-- SUPPLIED INFORMATION follows --

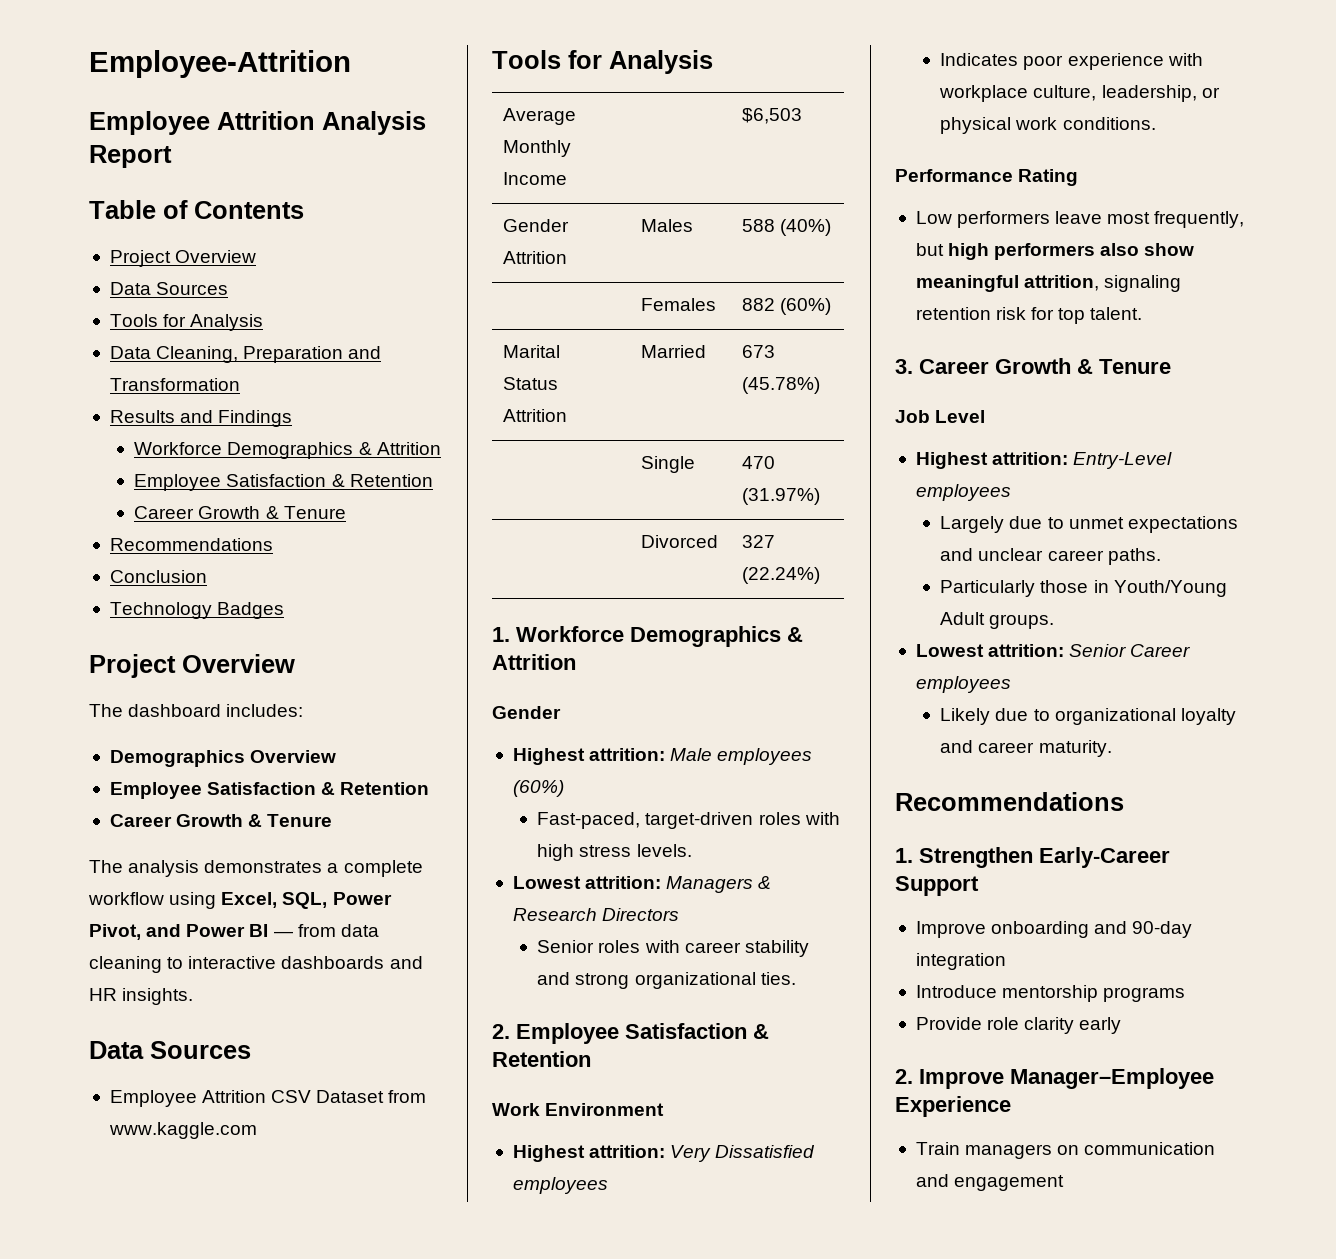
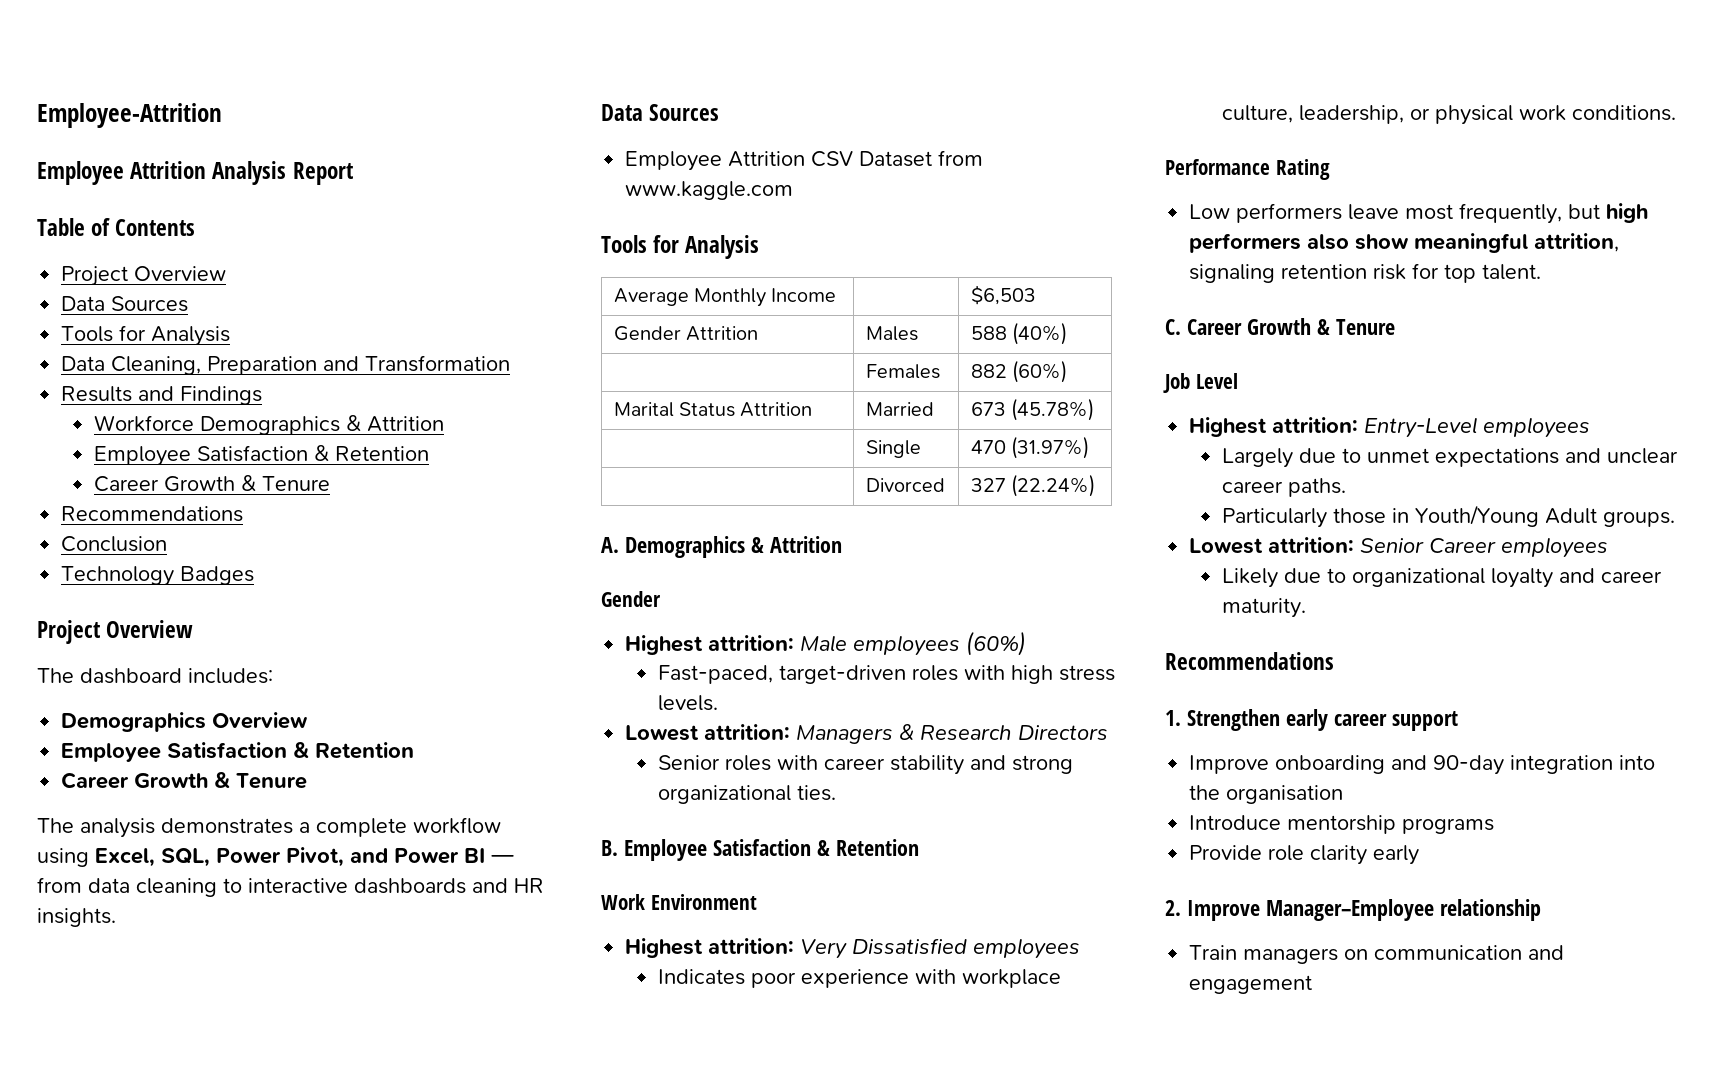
- 1. Workforce Demographics & Attrition
+ A. Demographics & Attrition
- 2. Employee Satisfaction & Retention
+ B. Employee Satisfaction & Retention
- 3. Career Growth & Tenure
+ C. Career Growth & Tenure
- 1. Strengthen Early-Career Support
+ 1. Strengthen early career support
- Improve onboarding and 90-day integration
+ Improve onboarding and 90-day integration into the organisation
- 2. Improve Manager–Employee Experience
+ 2. Improve Manager–Employee relationship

-- SUPPLIED INFORMATION concluded --

How many of the lines above hold the word "Tenure"? Answer with only the number.

2